Every record that follows must be duplicated exactly, with images left out.

## EXERCISE DATA
=-=-=
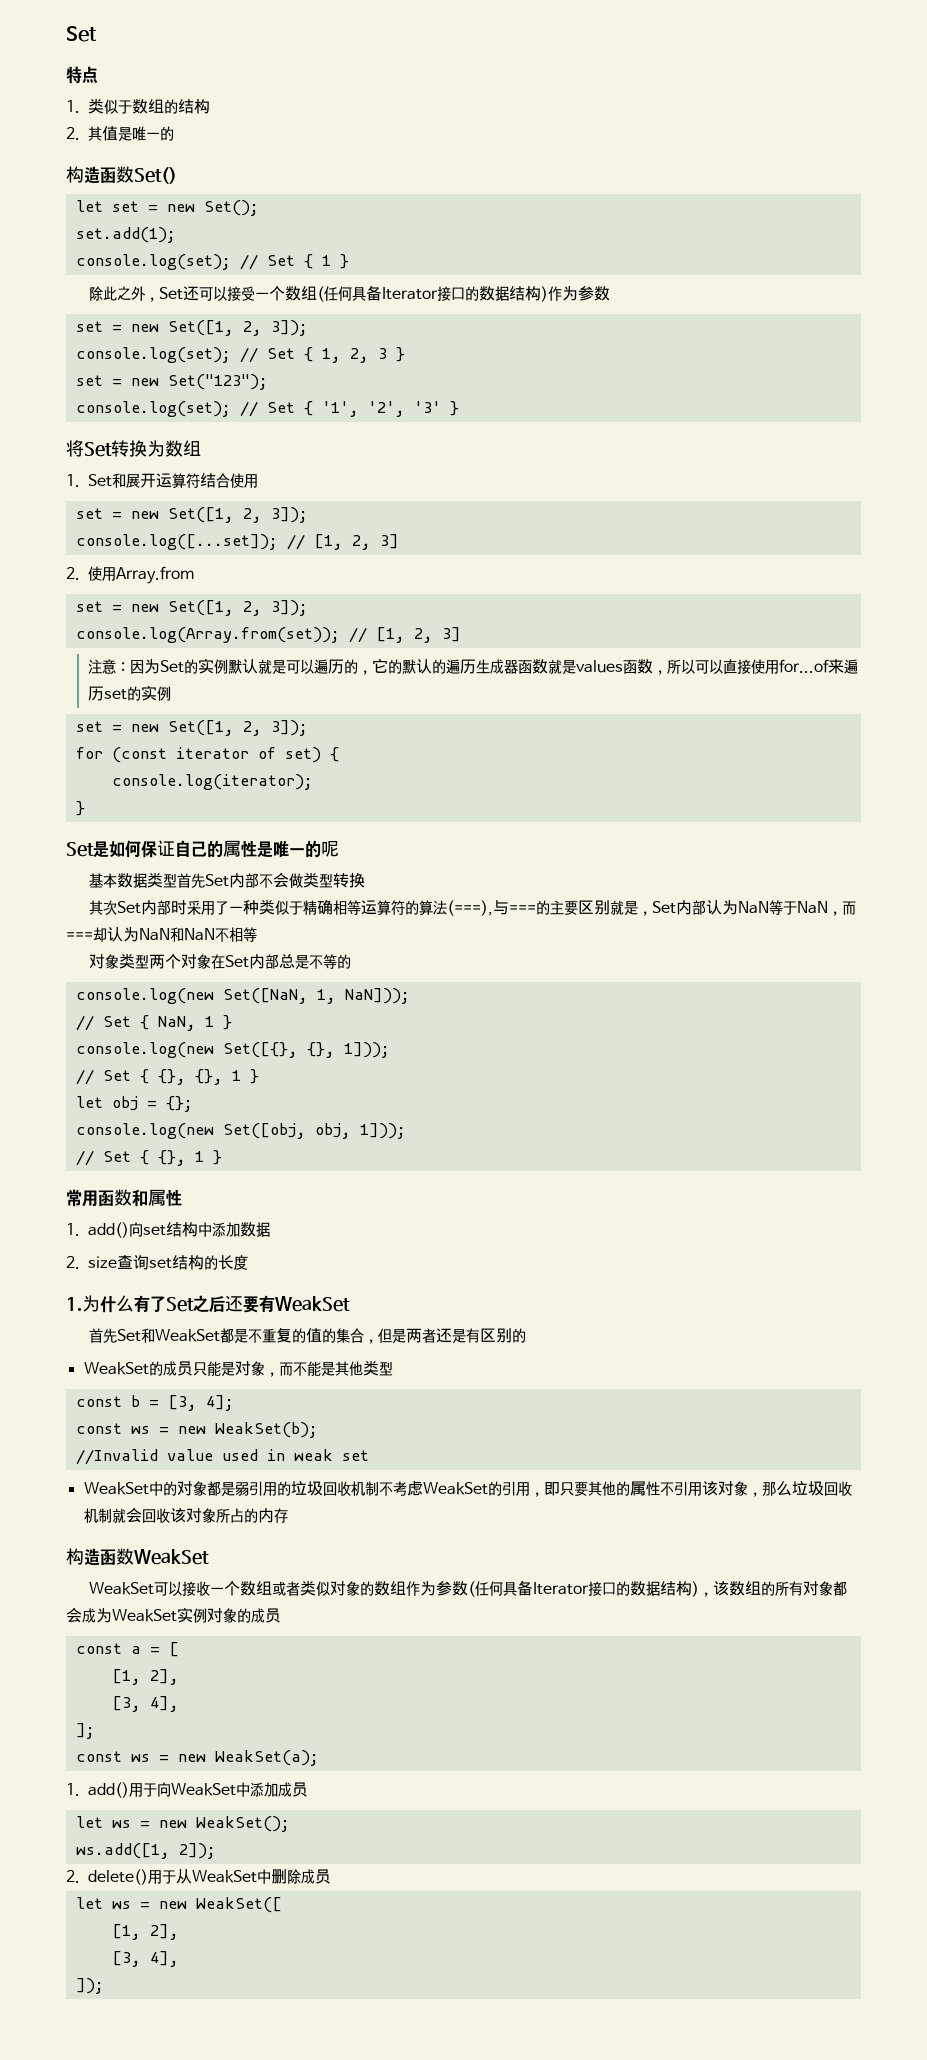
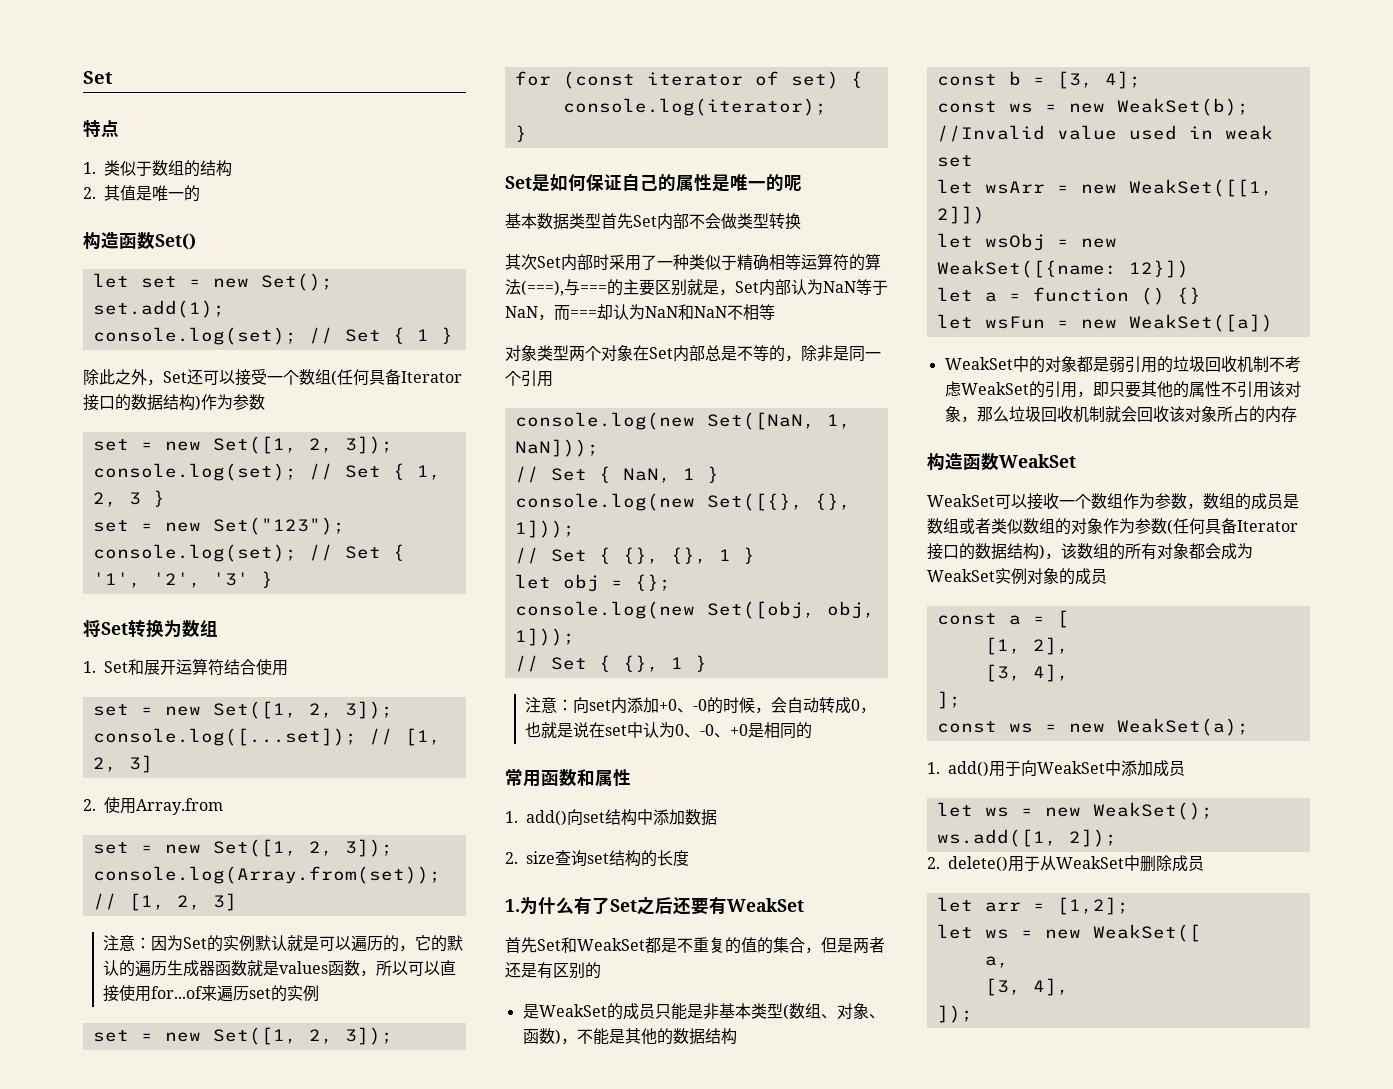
- 对象类型两个对象在Set内部总是不等的
+ 对象类型两个对象在Set内部总是不等的，除非是同一个引用
+ 注意：向set内添加+0、-0的时候，会自动转成0，也就是说在set中认为0、-0、+0是相同的
- WeakSet的成员只能是对象，而不能是其他类型
+ 是WeakSet的成员只能是非基本类型(数组、对象、函数)，不能是其他的数据结构
+ let wsArr = new WeakSet([[1, 2]])
+ let wsObj = new WeakSet([{name: 12}])
+ let a = function () {}
+ let wsFun = new WeakSet([a])
- WeakSet可以接收一个数组或者类似对象的数组作为参数(任何具备Iterator接口的数据结构)，该数组的所有对象都会成为WeakSet实例对象的成员
+ WeakSet可以接收一个数组作为参数，数组的成员是数组或者类似数组的对象作为参数(任何具备Iterator接口的数据结构)，该数组的所有对象都会成为WeakSet实例对象的成员
+ let arr = [1,2];
  let ws = new WeakSet([
- [1, 2],
+ a,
=-=-=
## RESULT OF THE TASK
- 对象类型两个对象在Set内部总是不等的
+ 对象类型两个对象在Set内部总是不等的，除非是同一个引用
+ 注意：向set内添加+0、-0的时候，会自动转成0，也就是说在set中认为0、-0、+0是相同的
- WeakSet的成员只能是对象，而不能是其他类型
+ 是WeakSet的成员只能是非基本类型(数组、对象、函数)，不能是其他的数据结构
+ let wsArr = new WeakSet([[1, 2]])
+ let wsObj = new WeakSet([{name: 12}])
+ let a = function () {}
+ let wsFun = new WeakSet([a])
- WeakSet可以接收一个数组或者类似对象的数组作为参数(任何具备Iterator接口的数据结构)，该数组的所有对象都会成为WeakSet实例对象的成员
+ WeakSet可以接收一个数组作为参数，数组的成员是数组或者类似数组的对象作为参数(任何具备Iterator接口的数据结构)，该数组的所有对象都会成为WeakSet实例对象的成员
+ let arr = [1,2];
  let ws = new WeakSet([
- [1, 2],
+ a,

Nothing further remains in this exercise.